Today, I found myself speaking to an overly-cheery attendant at the shop full of overly-cheery attendants. She was the same overly-cheery attendant I found myself talking to some weeks ago about how much I liked to be grumpy, and as I found today, she seemed rather offended with my previous grumpiness. I'm still not sure why. Grumpiness, I find, is a perfectly acceptable position at my local Coles or Woolies - I scowl at the apathetic attendants and they sneer back at me, and we all get along swimmingly. It all seems to me rather suspicious when an overly-cheery attendant strikes up an overly-cheery pose and attempts to be friendly with their customer in an overly-cheery way. Why can't I be allowed to make my emotionless mechanical transaction in the inhuman system of economic rationalism with the downtrodden wage slave and be on my way, I ask?

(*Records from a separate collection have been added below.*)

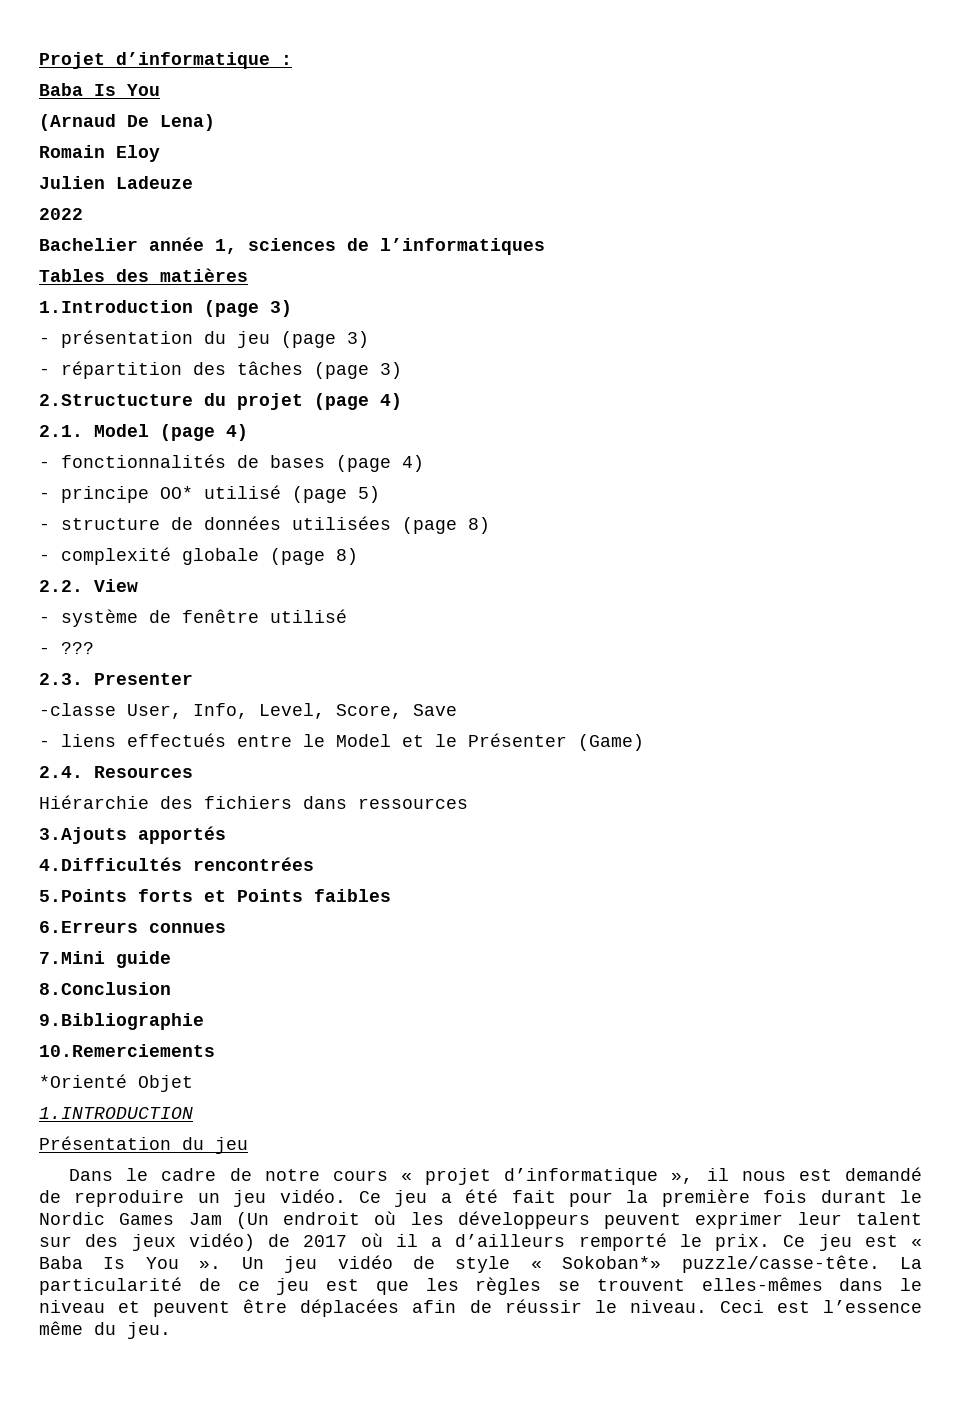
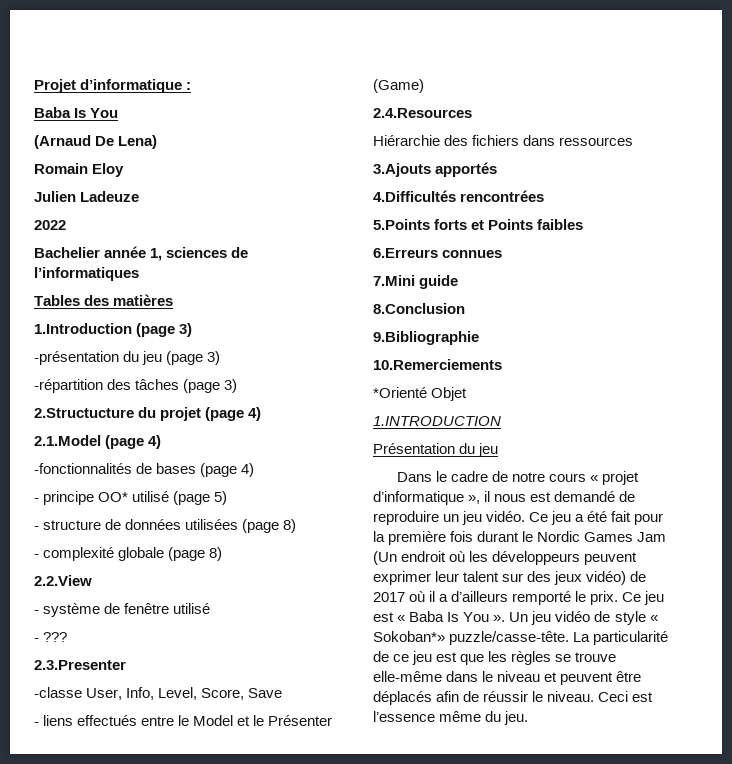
- - présentation du jeu (page 3)
+ -présentation du jeu (page 3)
- - répartition des tâches (page 3)
+ -répartition des tâches (page 3)
- 2.1. Model (page 4)
- - fonctionnalités de bases (page 4)
+ 2.1.Model (page 4)
+ -fonctionnalités de bases (page 4)
- 2.2. View
+ 2.2.View
- 2.3. Presenter
+ 2.3.Presenter
- 2.4. Resources
+ 2.4.Resources
- La particularité de ce jeu est que les règles se trouvent elles-mêmes dans le niveau et peuvent être déplacées afin de réussir le niveau.
+ La particularité de ce jeu est que les règles se trouve elle-même dans le niveau et peuvent être déplacés afin de réussir le niveau.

Anyway, it was all very awkward and embarrassing. She asked me in a stilted and purse-lipped fashion about things, and I found myself having to engage in polite conversation and meaningless chit chat. Though I may like to scowl and growl and harrumph occasionally, I wouldn't actually want people to be offended by it. But then, most people generally are misguided about the whole being grumpy thing, and act as if they had to be happy around other people all the time, and as if they truly thought that acting happy was actually the best way to stay happy. It really is strange.
Because being grumpy really can be quite wonderful. For starters, you get labelled with elegant and felicitious expressions like 'cantankerous', or 'irascible', or 'choleric', or just plain old 'surly'. If you keep it up for long enough, you become a 'grumpy old man', which for grumpy women is especially impressive*. And then there is a rich range of facial and verbal expressions; not just a uniform downturning of the face, but a veritable diapason of scowls and growls and glowers and lours and leers and sneers and harrumphs and flounces. I like to try several of these every day just to keep my grumpiness well exercised.

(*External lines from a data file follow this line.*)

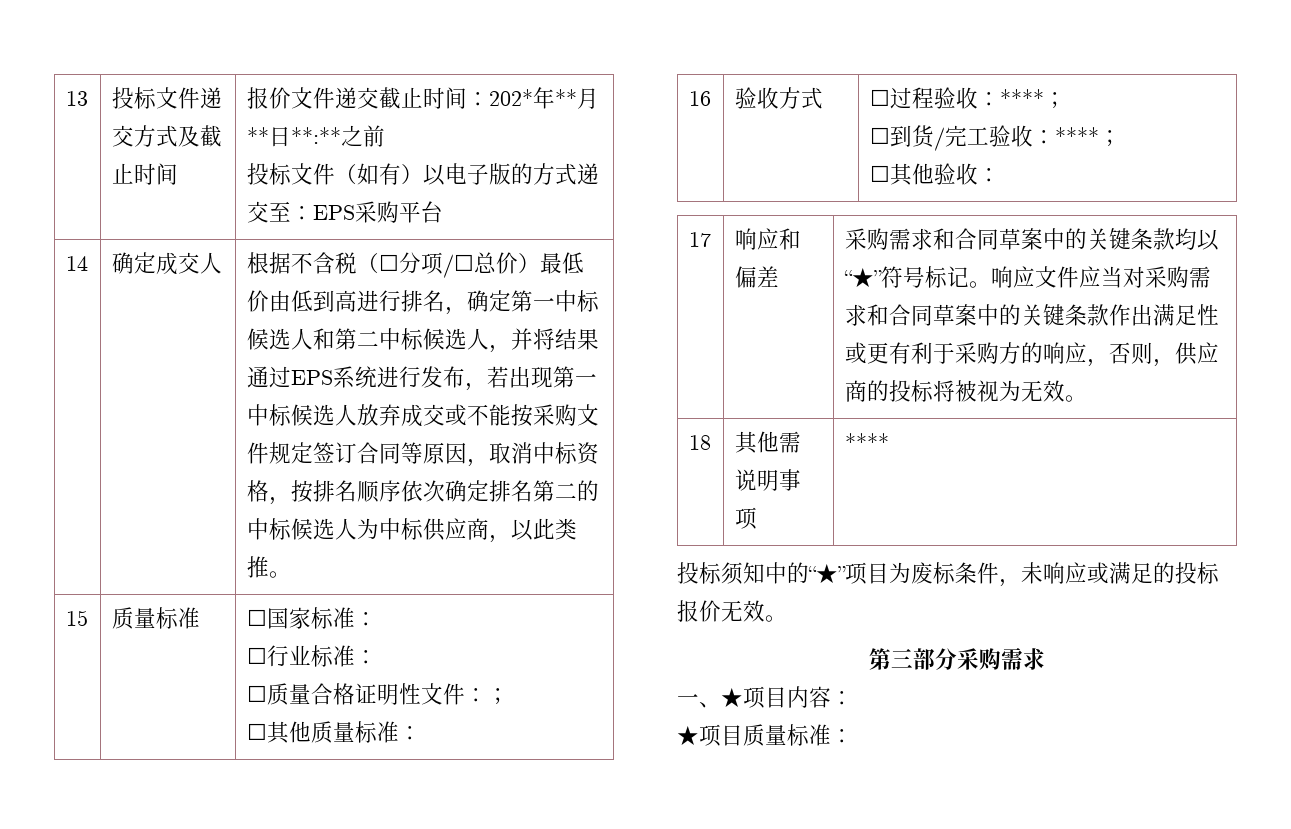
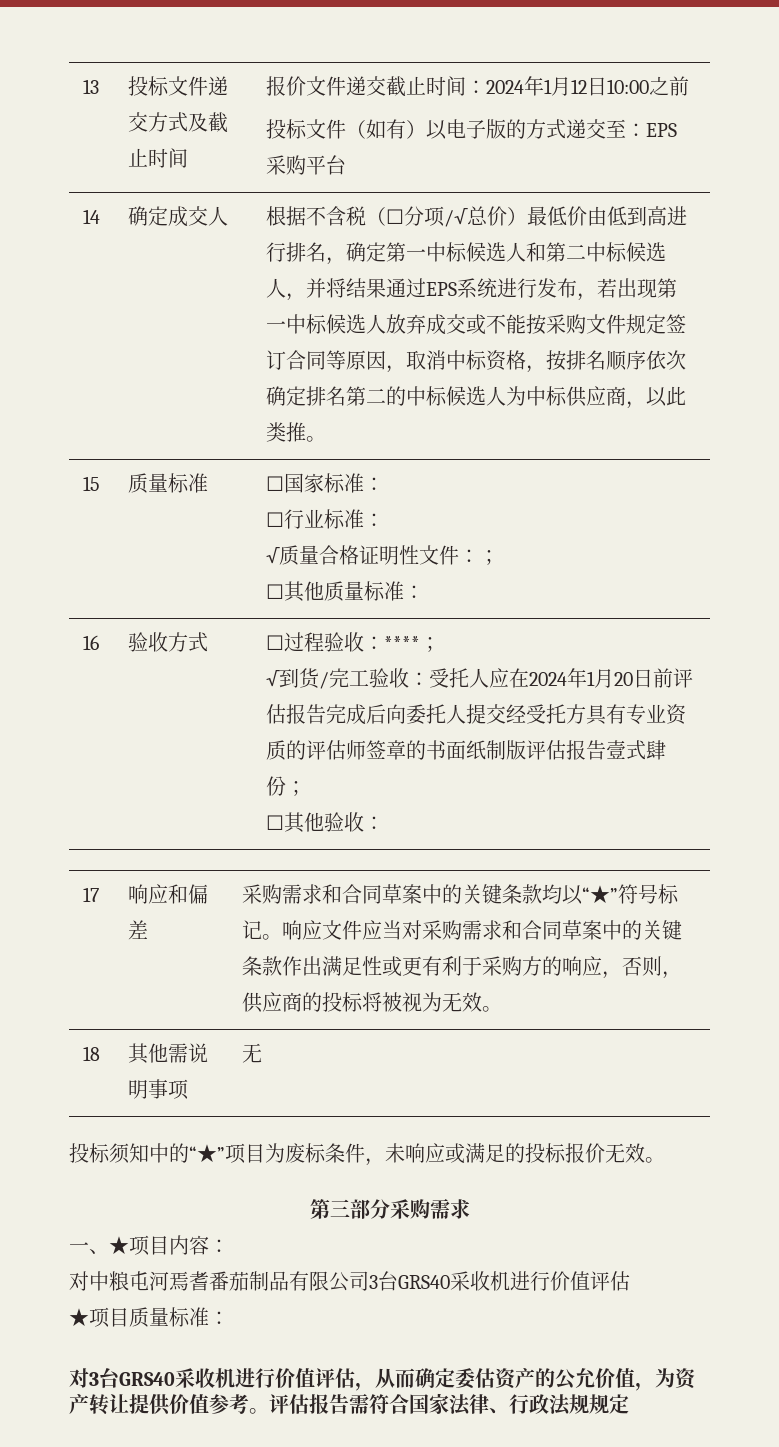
- 13 | 投标文件递交方式及截止时间 | 报价文件递交截止时间：202*年**月**日**:**之前
+ 13 | 投标文件递交方式及截止时间 | 报价文件递交截止时间：2024年1月12日10:00之前
- 根据不含税（☐分项/☐总价）最低价由低到高进行排名，确定第一中标候选人和第二中标候选人，并将结果通过EPS系统进行发布，若出现第一中标候选人放弃成交或不能按采购文件规定签订合同等原因，取消中标资格，按排名顺序依次确定排名第二的中标候选人为中标供应商，以此类推。
+ 根据不含税（☐分项/√总价）最低价由低到高进行排名，确定第一中标候选人和第二中标候选人，并将结果通过EPS系统进行发布，若出现第一中标候选人放弃成交或不能按采购文件规定签订合同等原因，取消中标资格，按排名顺序依次确定排名第二的中标候选人为中标供应商，以此类推。
  15 | 质量标准 | ☐国家标准：
  ☐行业标准：
- ☐质量合格证明性文件：；
+ √质量合格证明性文件：；
- ☐到货/完工验收：****；
+ √到货/完工验收：受托人应在2024年1月20日前评估报告完成后向委托人提交经受托方具有专业资质的评估师签章的书面纸制版评估报告壹式肆份；
- 18 | 其他需说明事项 | ****
+ 18 | 其他需说明事项 | 无
+ 对中粮屯河焉耆番茄制品有限公司3台GRS40采收机进行价值评估
+ 对3台GRS40采收机进行价值评估，从而确定委估资产的公允价值，为资产转让提供价值参考。评估报告需符合国家法律、行政法规规定

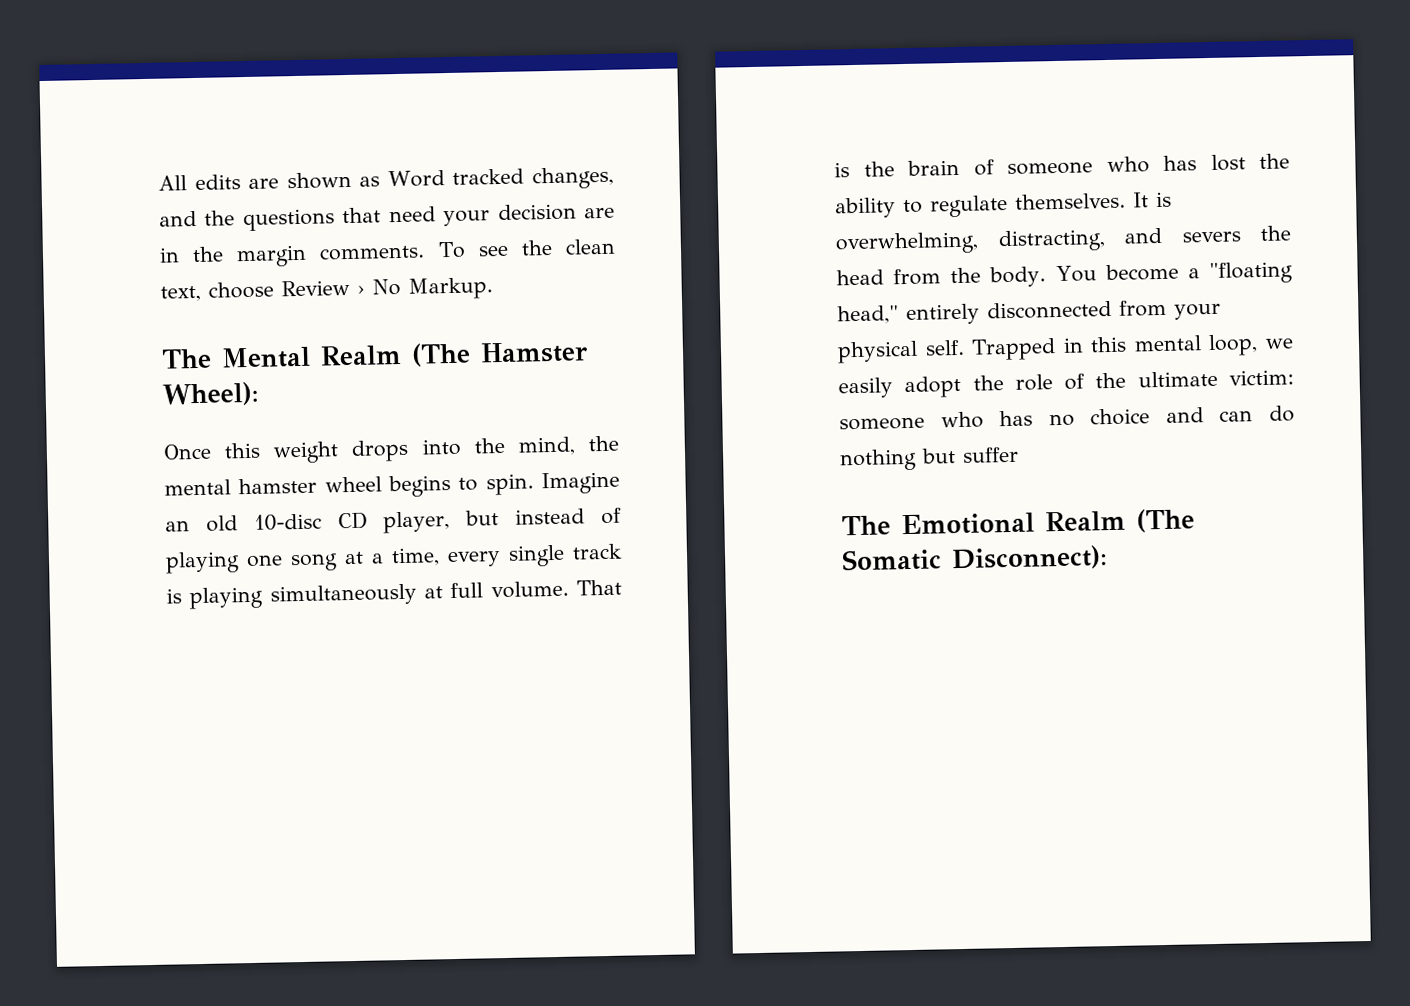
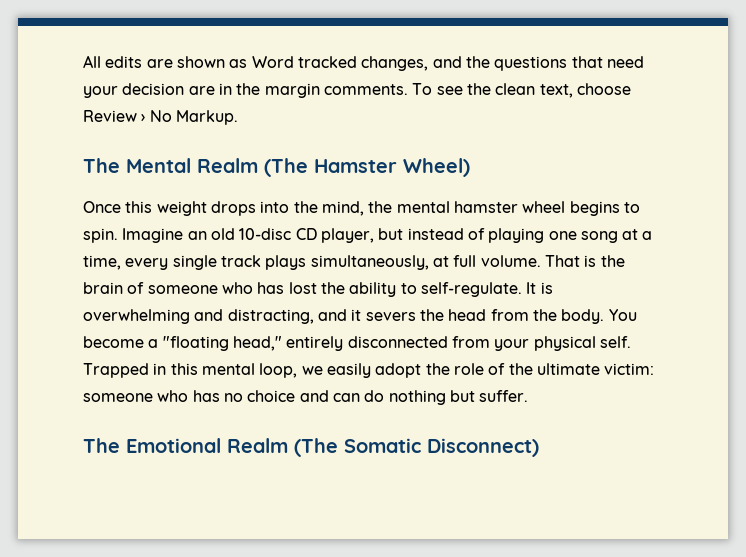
- The Mental Realm (The Hamster Wheel):
+ The Mental Realm (The Hamster Wheel)
- Imagine an old 10-disc CD player, but instead of playing one song at a time, every single track is playing simultaneously at full volume.
+ Imagine an old 10-disc CD player, but instead of playing one song at a time, every single track plays simultaneously, at full volume.
- That is the brain of someone who has lost the ability to regulate themselves. It is overwhelming, distracting, and severs the head from the body.
+ That is the brain of someone who has lost the ability to self-regulate. It is overwhelming and distracting, and it severs the head from the body.
- Trapped in this mental loop, we easily adopt the role of the ultimate victim: someone who has no choice and can do nothing but suffer
+ Trapped in this mental loop, we easily adopt the role of the ultimate victim: someone who has no choice and can do nothing but suffer.
- The Emotional Realm (The Somatic Disconnect):
+ The Emotional Realm (The Somatic Disconnect)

A few days ago I happened to be reading an article on a website that talked about Important World Affairs in a solemn and sombre voice. The argument the article took was this: things are bad. The conclusion it came to was this: things are going to get worse. The tone the article took was this: there's nothing we can do about it. Once I finished reading this article, I clicked around on the website and started reading some of the other articles: their argument, conclusion and tone were exactly the same. About this point, I realised I had been reading for quite a while, and I was really rather enjoying it all. The sense of gloom and grim resignation was quite heartening, and the pithy summation of world affairs one drew from the website - things are bad, things are going to get worse, and there's nothing we can do about it - had a pellucid beauty to it all. On the whole, I think this aphorism sums up the whole of Conservative and right-wing politics. And the whole of Progressive and left-wing politics as well, though the left does seem rather more fond of shouting and rioting and smashing the occasional window. It really is a cheering way to look at the world, if you are sensible and honest enough to give yourself over to grumpiness once in a while.

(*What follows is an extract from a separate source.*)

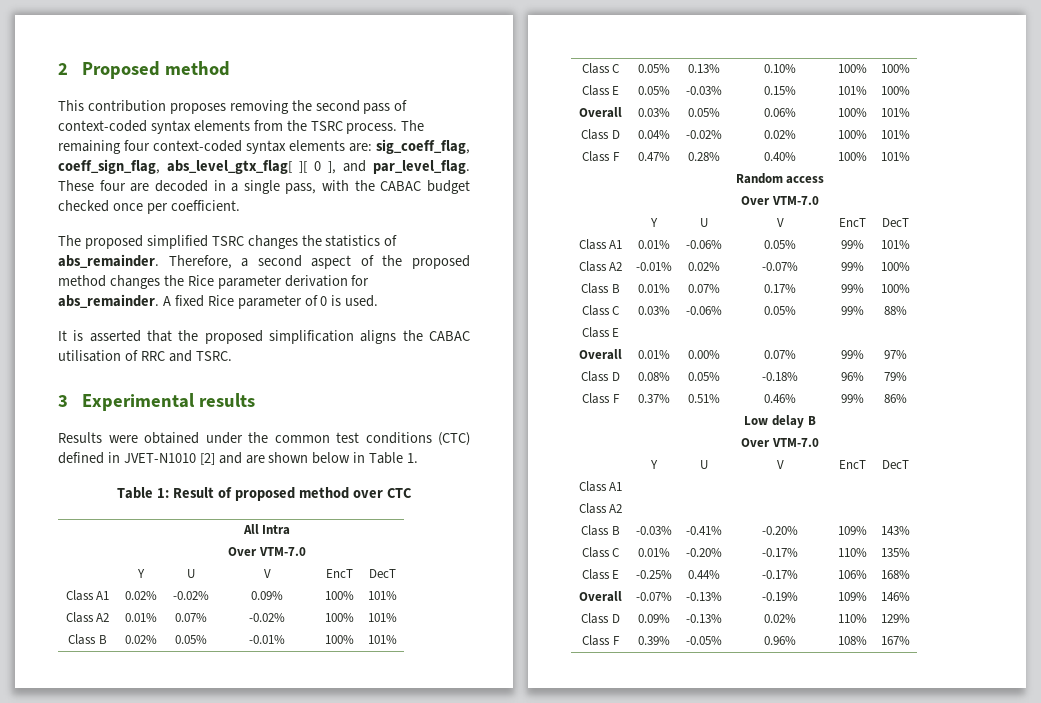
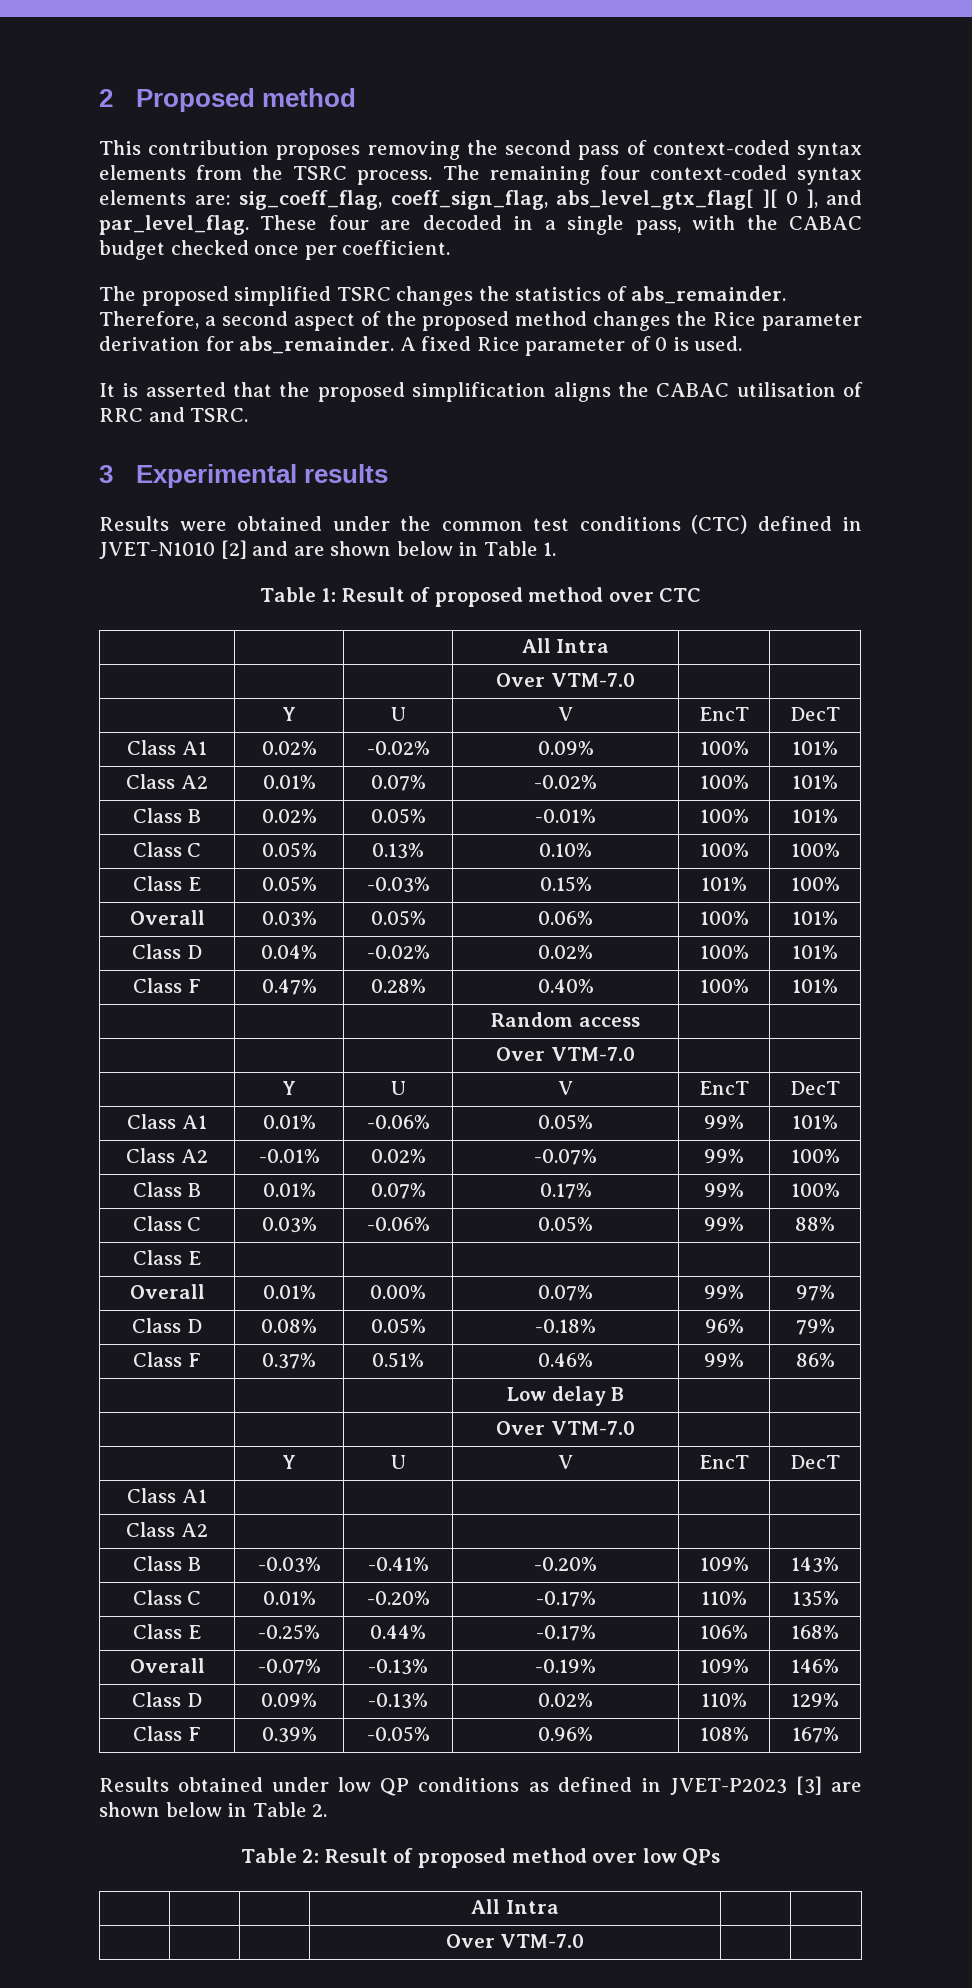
+ Results obtained under low QP conditions as defined in JVET-P2023 [3] are shown below in Table 2.
+ Table 2: Result of proposed method over low QPs
+ | | | All Intra | |
+ | | | Over VTM-7.0 | |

Besides, who really has the energy to even attempt to be happy all the time? Who settled on the competitive smile as the only acceptable expression in polite society? Being happy seems to be almost as exhausting and self-defeating as having fun, and we all know how bad that is. Sometimes, being grumpy really is nicer.
All this I should have said to the overly-cheery attendant in the shop full of overly-cheery attendants, but of course I did not, settling instead for pleasant banter about nothing of consequence, before slouching off with my goods into the street and harrumphing discontentedly to myself.
It was raining, at least. I suppose that was something.
*Viewers of the ABC or BBC may recall, a few years back, the twin series Grumpy Old Men and Grumpy Old Women. The latter, especially, apparently had difficulties garnering suitable quantities of guests, since they all objected to being called 'Old'. This seems to me to be a superb example of grumpiness at its best, and sets an example we can all emulate.